3. Christine Bleotu: Throughout his professional activity in Romania, Zahal Levy has been involved in the building of 4 hospitals and medical centers in Constanța, Arad, and Petroșani. In Bucharest, at Fundeni Hospital, he has contributed to the expansion of a diagnostic center. The doctors he worked with became close friends.
Zahal Levy: I have a very good opinion of the medical staff here, but I'm sorry for them because they have to earn their living and supplement their income by receiving envelopes or cash from patients. Doctors need to be very well paid here and not to be forced to think about other ways of earning money. Their education is impeccable, and I think they are heroes. I have become friends with many doctors in Romania, some of which have stayed and have endured many difficulties without going to Germany or France or Italy where they are well received. It's not just the doctors, but also the nurses. They are well received abroad because they are very well trained, have experience and sometimes accept to work for less money than others. Thus, they leave and we lose them.

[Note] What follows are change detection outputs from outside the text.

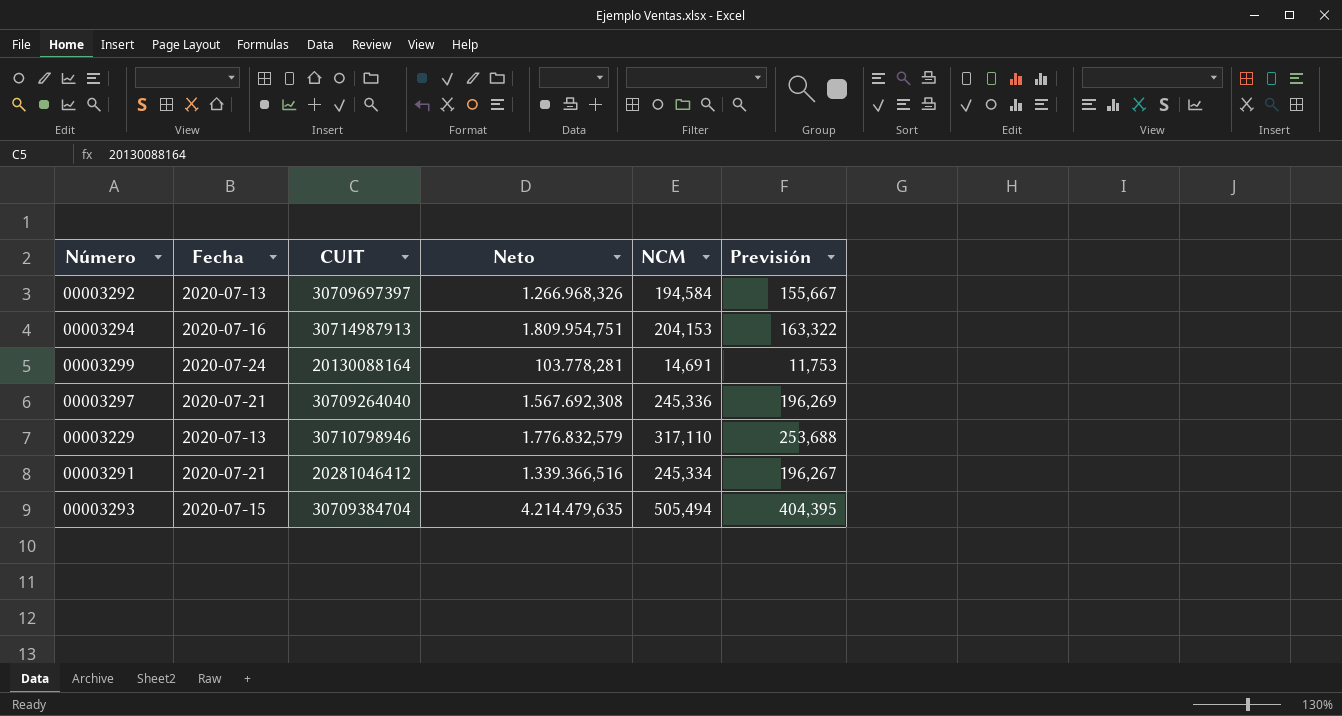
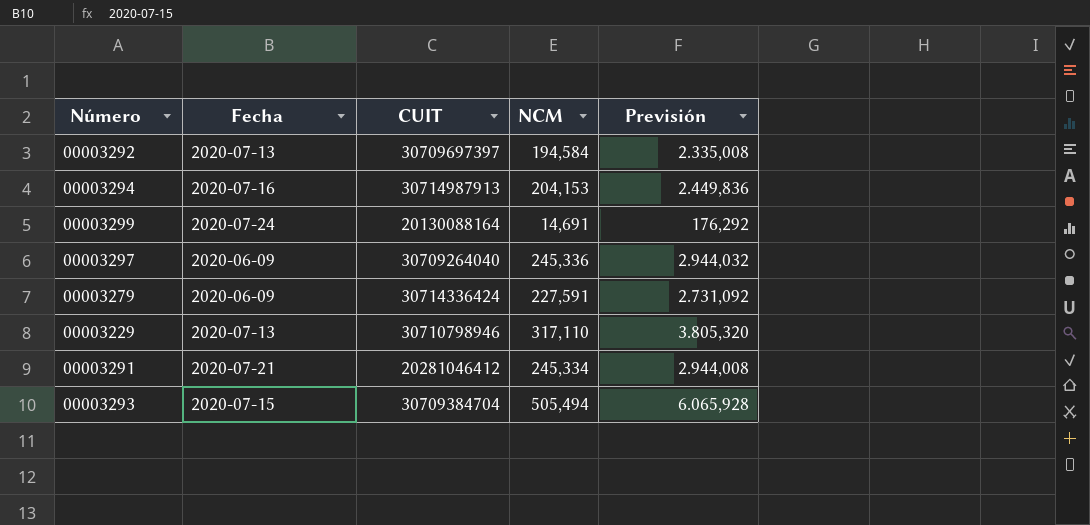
column Neto | position: 4 -> none
column Previsión | formula: [NCM] * 0,8 -> [NCM] * 12
00003297 | Fecha: 2020-07-21 -> 2020-06-09
row 00003279: none -> 2020-06-09 | 30714336424 | 227,591 | 2.731,092

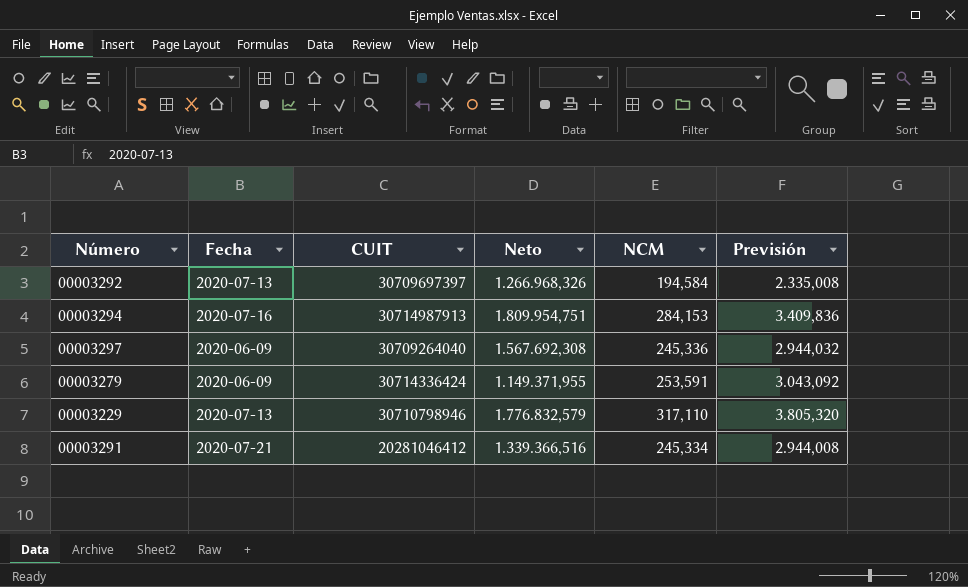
column Neto | position: none -> 4
row 00003299: 2020-07-24 | 20130088164 | 14,691 | 176,292 -> none
row 00003293: 2020-07-15 | 30709384704 | 505,494 | 6.065,928 -> none
00003294 | NCM: 204,153 -> 284,153
00003294 | Previsión: 2.449,836 -> 3.409,836
00003279 | NCM: 227,591 -> 253,591
00003279 | Previsión: 2.731,092 -> 3.043,092

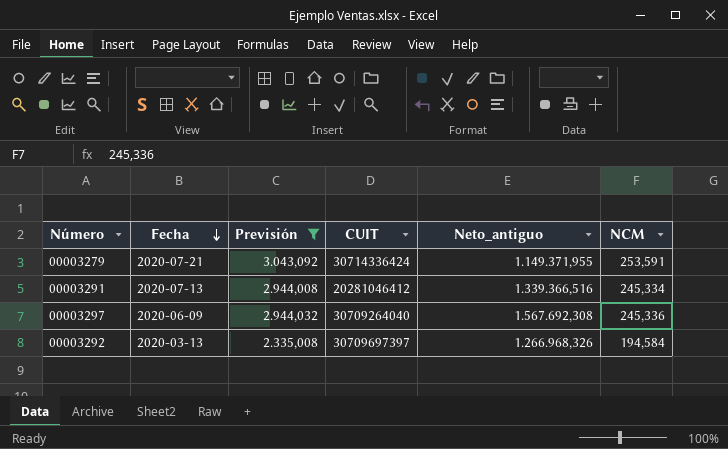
filter: none -> Previsión <= 3.043,092
row order: none -> Fecha descending
column Previsión | position: 6 -> 3
column name: Neto -> Neto_antiguo
00003279 | Fecha: 2020-06-09 -> 2020-07-21
00003291 | Fecha: 2020-07-21 -> 2020-07-13
00003292 | Fecha: 2020-07-13 -> 2020-03-13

4. Christine Bleotu: Having a deep understanding of the Romanian medical system, Zahal Levy has his own opinions on how it could be developed, about private health insurance, but also about the Romanians' reluctance to resort to them.
Zahal Levy: It’s about taking responsibility for your own health. In Romania, there is still a perception that the government has to deal with your health, to take care of you, but the medical environment in Romania has lost its direction and the Romanian government, I do not know why, refuses to say that it doesn't have enough money to cover the growing need in medical services. The solution would be to promote the private medical sector which can only be supported by an effective private insurance system.
Christine Bleotu: Although Romanian legislation permits the coexistence of the public health insurance system with the private one, only about 4% of Romanians resort to the latter, either by paying insurance or by subscribing to clinics or private hospitals.